= Oshikango Constituency =

Electoral constituency in the Ohangwena region of northern Namibia

Oshikango constituency (red) in the Ohangwena Region of Namibia

Oshikango is a constituency in the town of Helao Nafidi in the Ohangwena Region of northern Namibia, on the border to Angola. It had 17,480 registered voters in 2020. It is named after the settlement of Oshikango, today part of the town Helao Nafidi.

Oshikango Constituency covers an area of 261 sqkm. It had a population of 28,635 in 2011, up from 21,706 in 2001.

==Politics==
As is common in all constituencies of former Owamboland, Namibia's ruling SWAPO Party has dominated elections since independence. The first councillor of Oshikango Constituency was SWAPO politician Michael Hishikushitja.
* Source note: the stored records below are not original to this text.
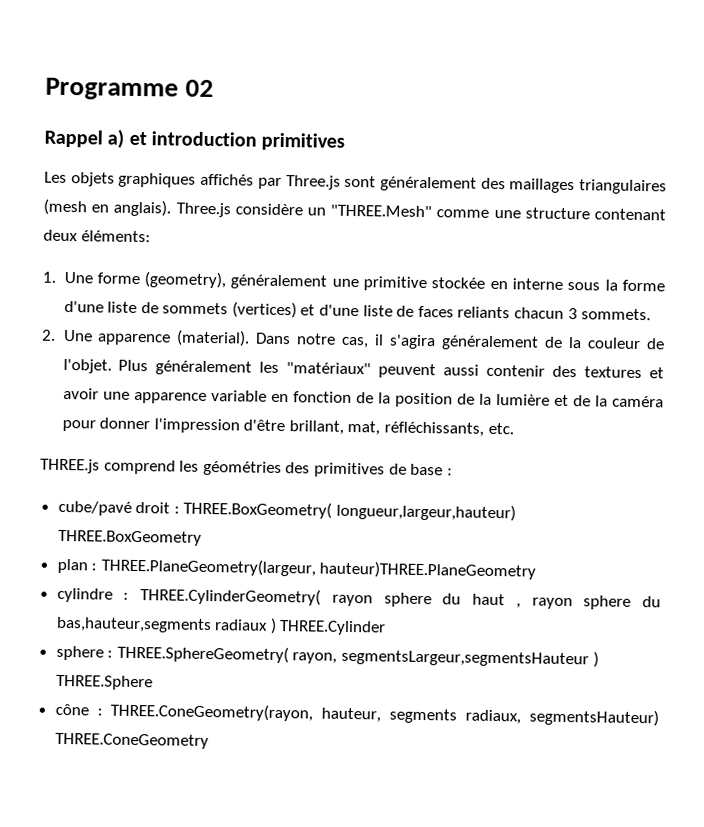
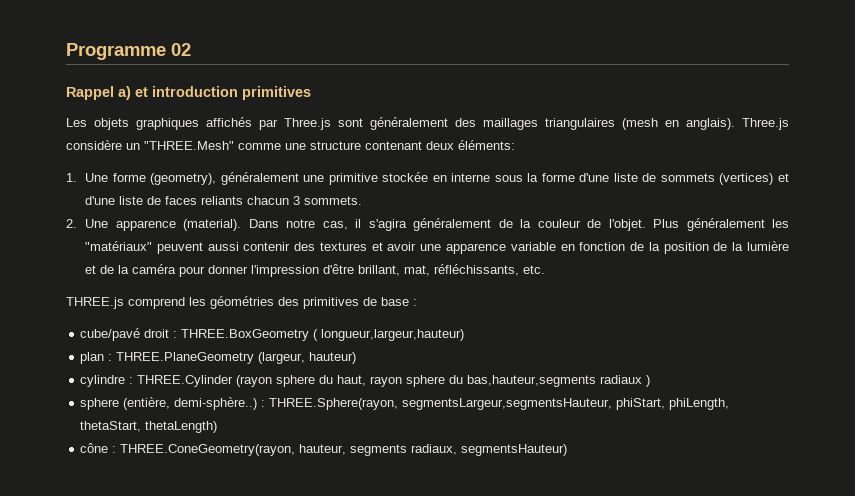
[183,500,333,519] THREE.BoxGeometry( -> [181,329,319,341] THREE.BoxGeometry (
[57,529,202,546] THREE.BoxGeometry -> (465, 335) none
[100,557,537,580] THREE.PlaneGeometry(largeur, hauteur)THREE.PlaneGeometry -> [116,352,357,364] THREE.PlaneGeometry (largeur, hauteur)
[140,587,521,609] THREE.CylinderGeometry( rayon sphere du haut , -> [137,375,367,387] THREE.Cylinder (rayon sphere du haut,
[279,620,387,636] [55,644,599,668] [55,674,153,691] THREE.Cylinder // sphere : THREE.SphereGeometry( rayon, segmentsLargeur,segmentsHauteur ) THREE.Sphere -> [80,397,730,410] [80,421,218,433] // sphere (entière, demi-sphère..) : THREE.Sphere(rayon, segmentsLargeur,segmentsHauteur, phiStart, phiLength, thetaStart, thetaLength)
[54,732,209,750] THREE.ConeGeometry -> (568, 450) none

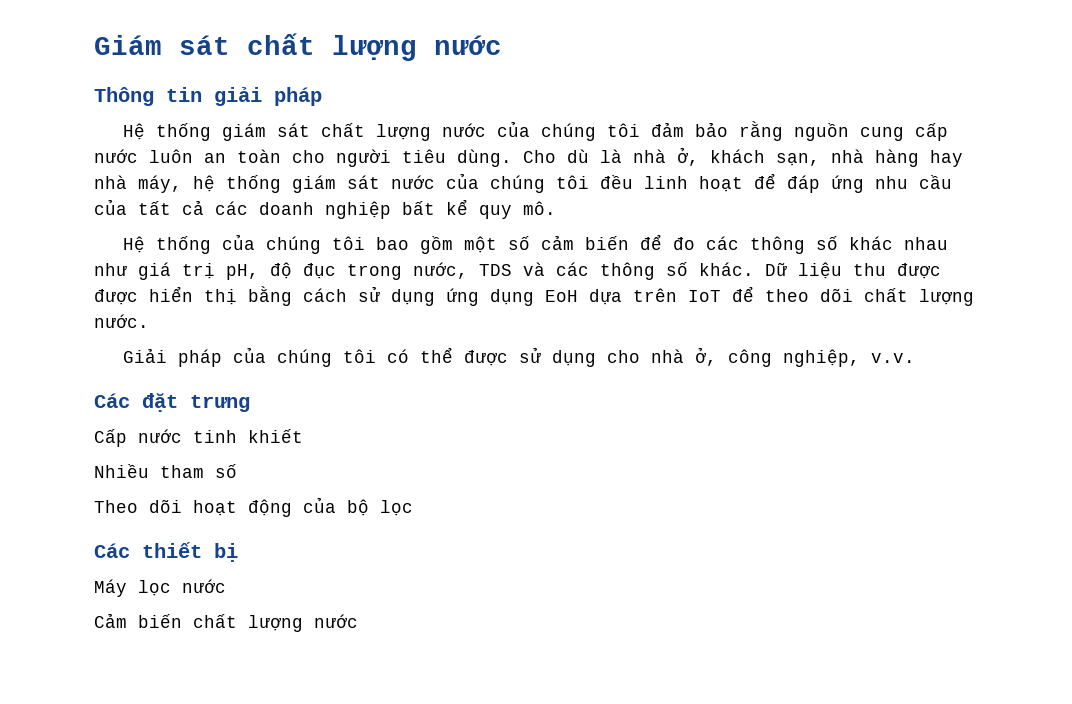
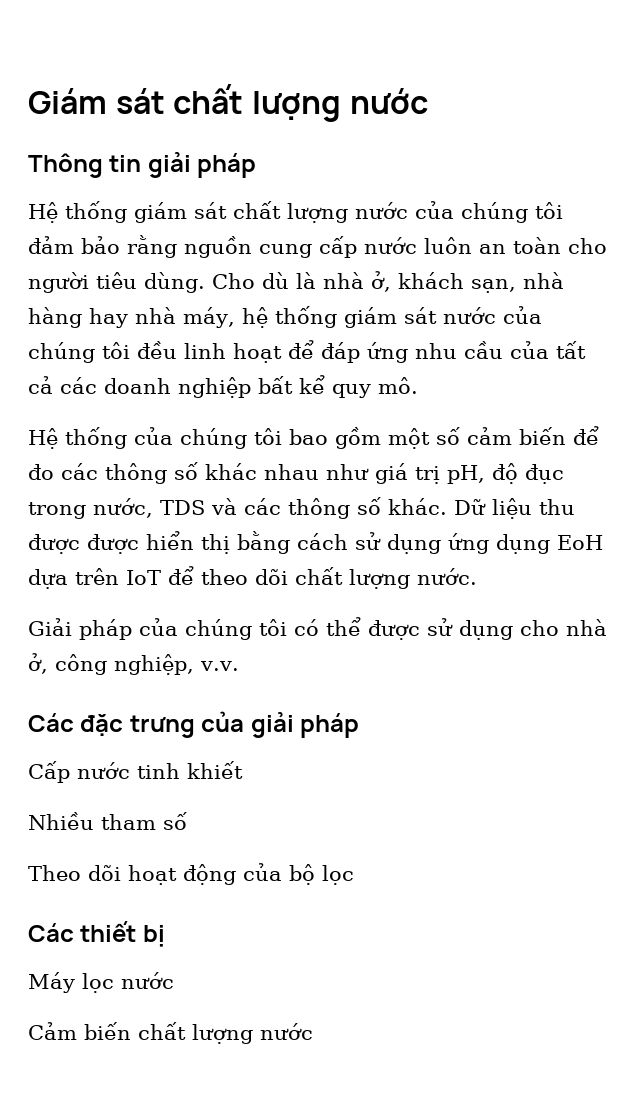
[142,393,178,412] đặt -> [80,714,124,736] đặc
(250, 403) none -> [201,711,360,738] của giải pháp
He was elected to represent Ohangwena region in the National Council of Namibia and served in both positions until his death in 2001. In the 2004 regional election SWAPO candidate Hiyavela Usco Nambinga received 7,303 of the 7,370 votes cast.

SWAPO also won the 2015 regional election by a landslide. Its candidate Fillippus Namundjebo gathered 6,023 votes, while the opposition candidates Timotheus Shikongo of the Rally for Democracy and Progress (RDP) and Gabriel Shikudule of the Democratic Turnhalle Alliance (DTA), received 451 and 172 votes, respectively. SWAPO also won the 2020 regional election. Its candidate Ester Nghidimbwa received 4,782 votes, far ahead of Timotheus Shikongo of the Independent Patriots for Change (IPC), an opposition party formed in August 2020, who obtained 980 votes.